A shunt is a tube that drains fluid from one area to another space in the body, where the fluid is then reabsorbed.
There are 4 different kinds of shunts:
- Ventriculo-Peritoneal (V-P) shunt: Drains cerebrospinal fluid (CSF) from the ventricles into the peritoneum (the space in the abdomen around the stomach and intestines).
There are three parts to a V-P shunt:
- The proximal catheter: the part of the tube that is placed directly into the ventricle (fluid space) of the brain.
- A one-way valve is attached to the end of the proximal catheter. It controls the flow of CSF, keeping a normal amount of fluid in the ventricle. This valve only allows fluid to leave the ventricle, preventing back-flow.
- The distal catheter is the end part of the shunt. The shunt is passed under the skin in the neck and chest, and the end is placed in the peritoneum. Extra length is left to allow for growth.
Lumbo-Peritoneal (L-P) Shunt: This shunt is placed into the CSF fluid space below the spinal cord, and drains into the abdomen.
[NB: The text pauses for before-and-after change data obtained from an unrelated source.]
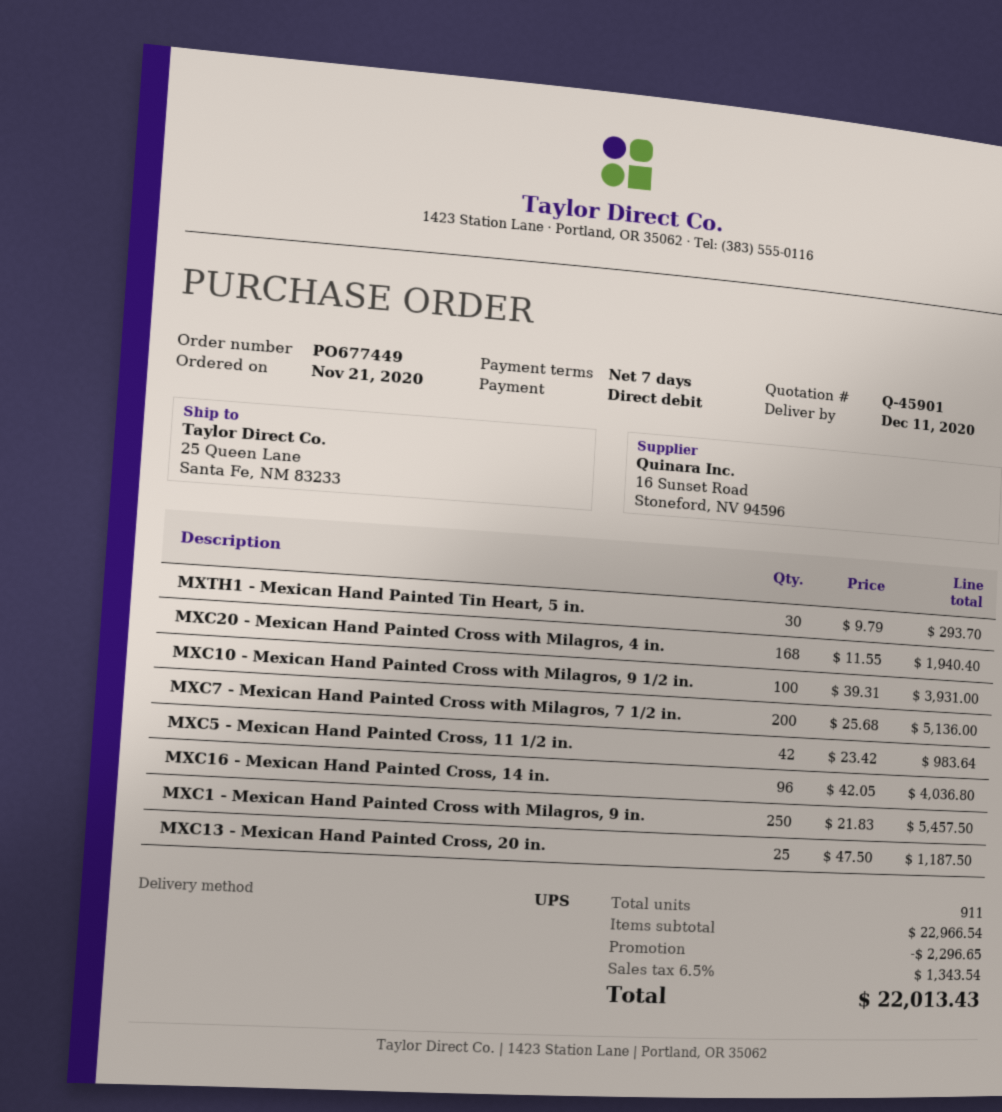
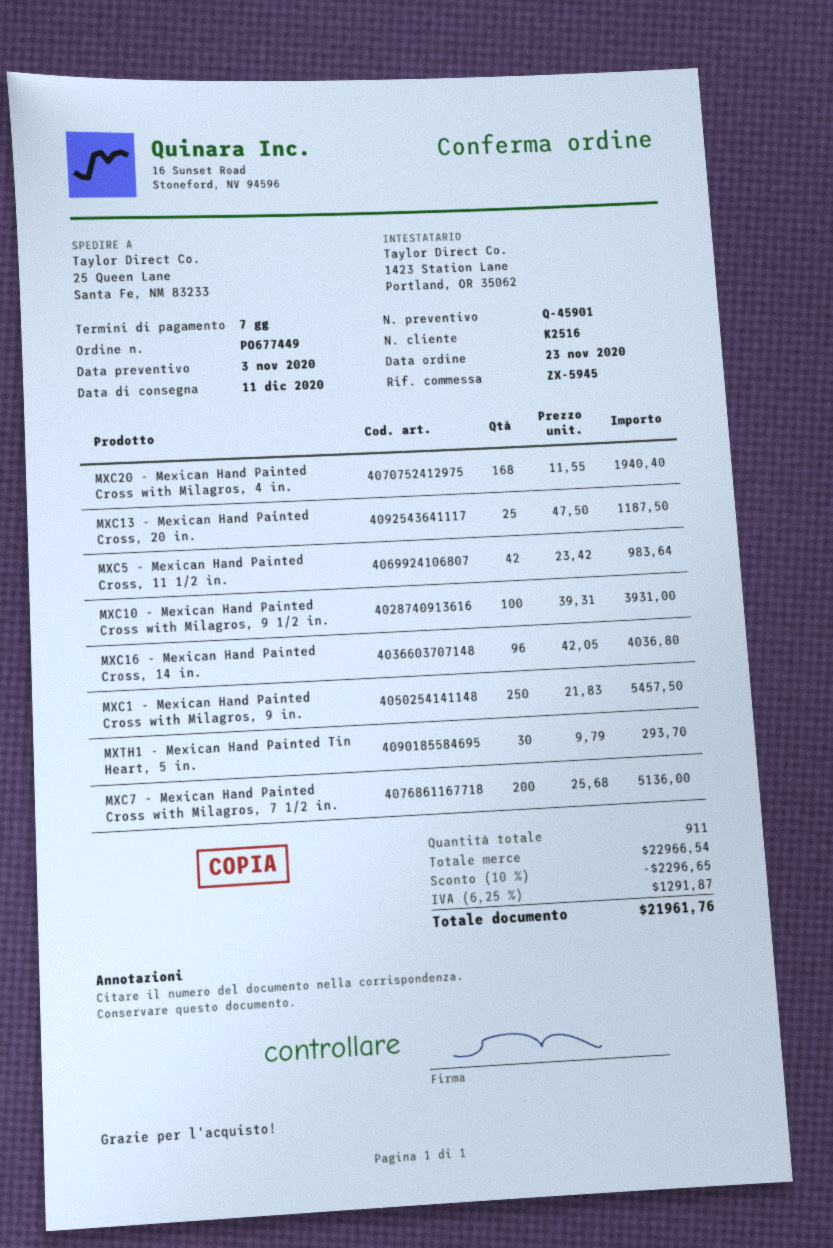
order date: 2020-11-21 -> 2020-11-23
tax: 6.5% = 1343.54 -> 6.25% = 1291.87
total: 22013.43 -> 21961.76

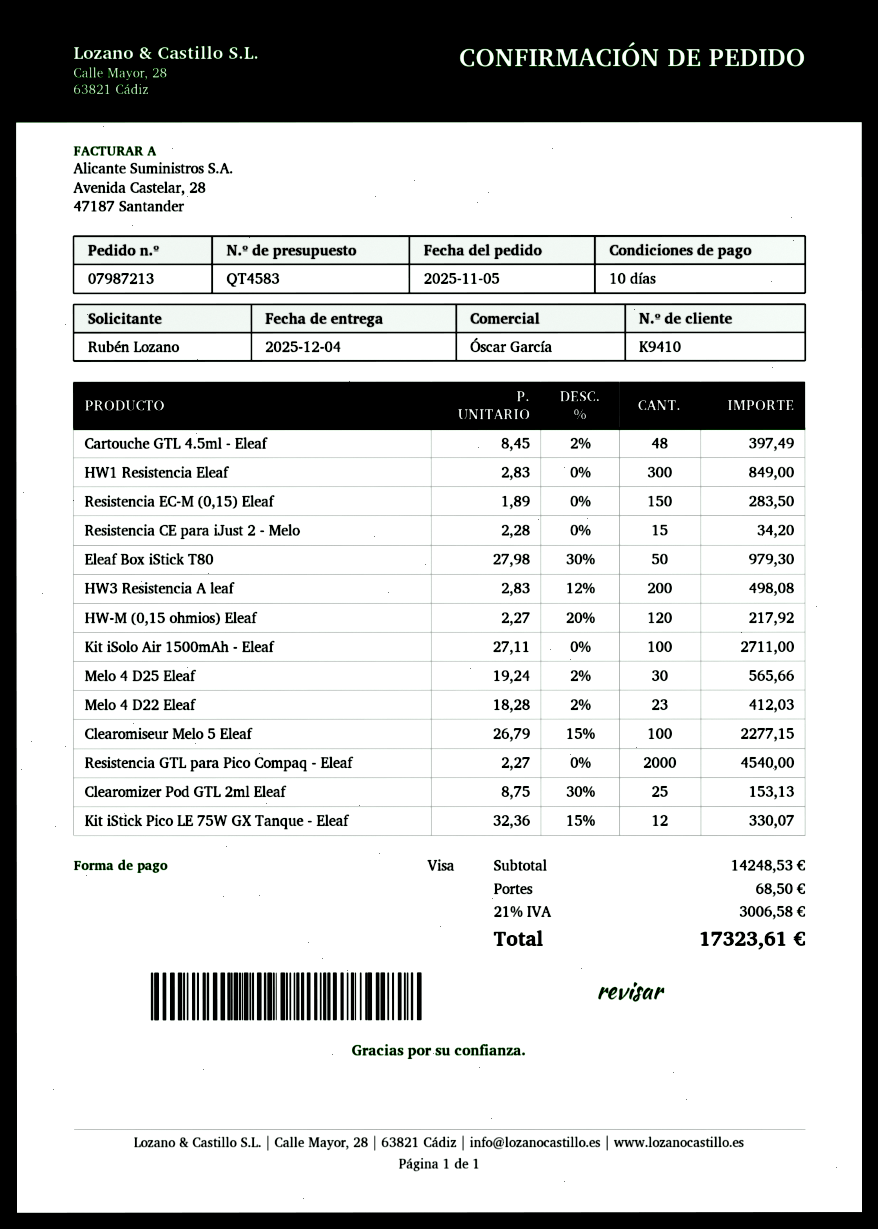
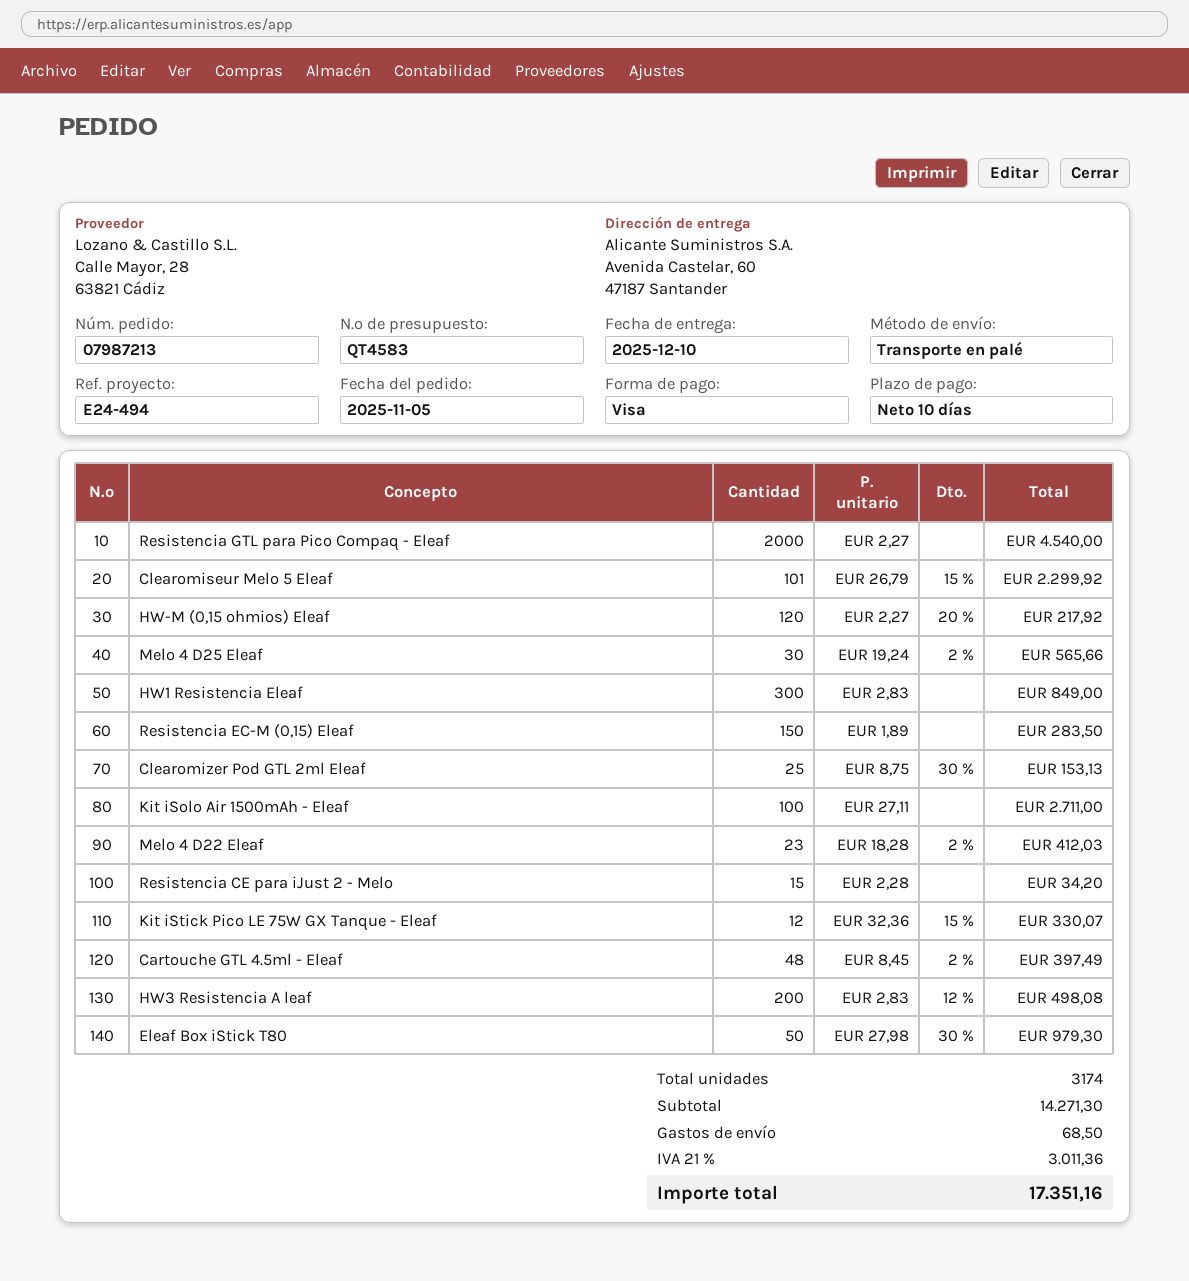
delivery date: 2025-12-04 -> 2025-12-10
Clearomiseur Melo 5 Eleaf: 100 x 26.79 - 15% = 2277.15 -> 101 x 26.79 - 15% = 2299.92
subtotal: 14248.53 -> 14271.30
tax: 21% = 3006.58 -> 21% = 3011.36
total: 17323.61 -> 17351.16

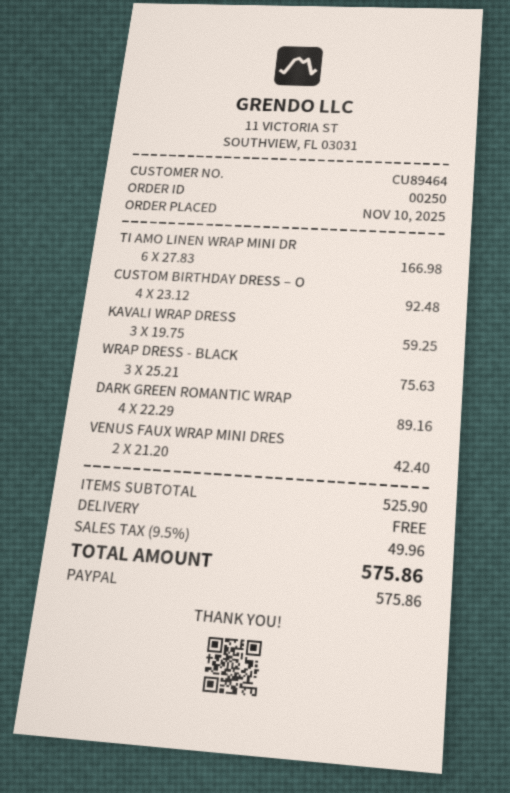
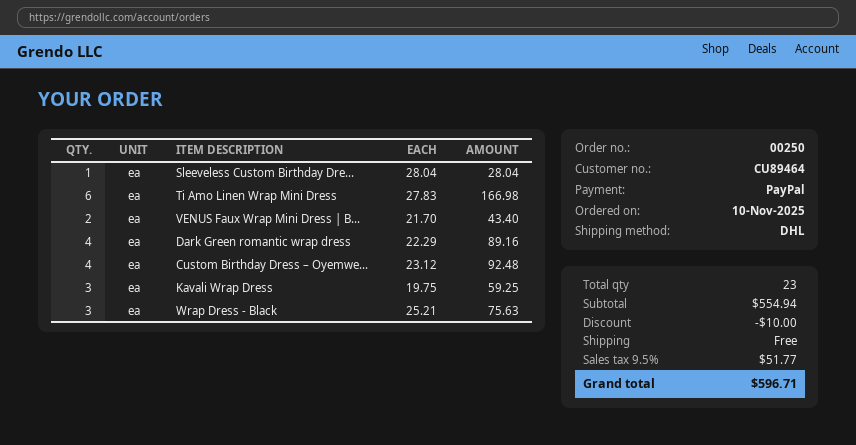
VENUS FAUX WRAP MINI DRES: 2 x 21.20 = 42.40 -> 2 x 21.70 = 43.40
Sleeveless Custom Birthday Dre...: none -> 1 x 28.04 = 28.04
subtotal: 525.90 -> 554.94
discount: none -> 10.00
tax: 9.5% = 49.96 -> 9.5% = 51.77
total: 575.86 -> 596.71

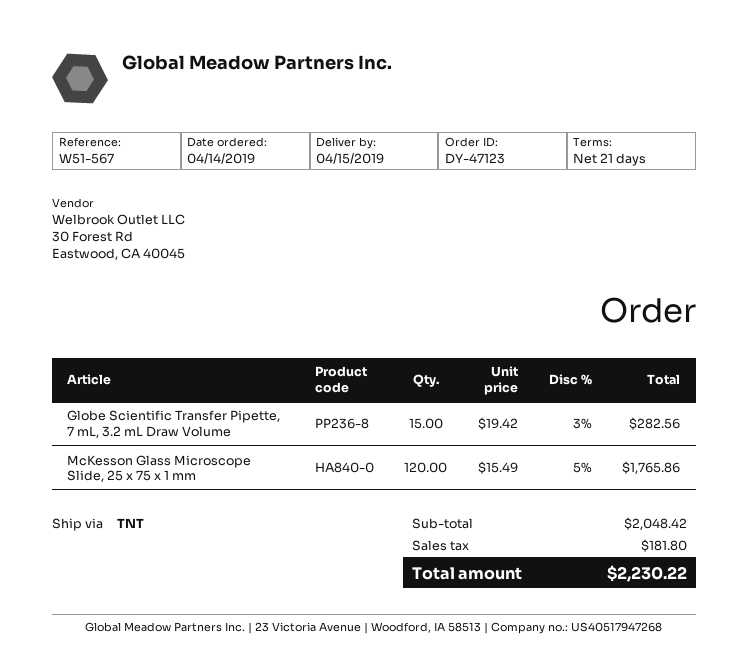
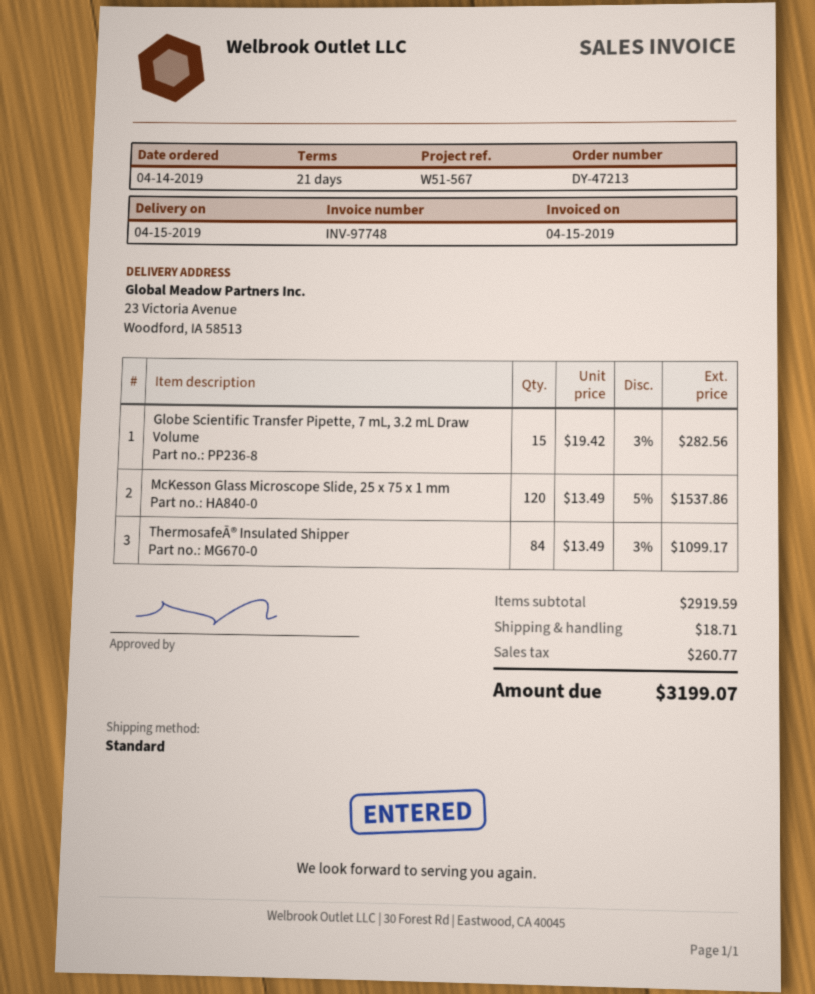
order number: DY-47123 -> DY-47213
shipping method: TNT -> standard
McKesson Glass Microscope Slide, 25 x 75 x 1 mm: 120 x 15.49 - 5% = 1765.86 -> 120 x 13.49 - 5% = 1537.86
ThermosafeĀ® Insulated Shipper: none -> 84 x 13.49 - 3% = 1099.17
subtotal: 2048.42 -> 2919.59
shipping: none -> 18.71
tax: 181.80 -> 260.77
total: 2230.22 -> 3199.07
Ventriculo-Atrial (V-A) shunt: Drains from the ventricle, into the right atrium of the heart.
Ventriculo-Pleural (V-Pleural) shunt: Drains from the ventricle into the lining of the lung.
Before the surgery....
Your child may need some of the following tests:
CT scan: this donut-shaped x-ray scanner shows us the amount of fluid inside the ventricles of the brain.
Ultrasound of the head (infants only): sound waves are used to look at the amount of fluid in the ventricles.
MRI (Magnetic Resonance Imaging): radio waves and a magnetic field (created by a large magnet), give a detailed picture of the brain.
Shunt survey: a series of x-rays of the shunt tubing, which shows if the tubing is in the right position, is disconnected or broken.
Shunt-o-gram: this test uses a nuclear tracer to show movement of CSF through the shunt. The radiologist will inject a small amount of tracer into the valve with a sterile needle. Pictures are then taken as the fluid moves through the shunt.
A blood test: All children having surgery must have a blood test before the surgery.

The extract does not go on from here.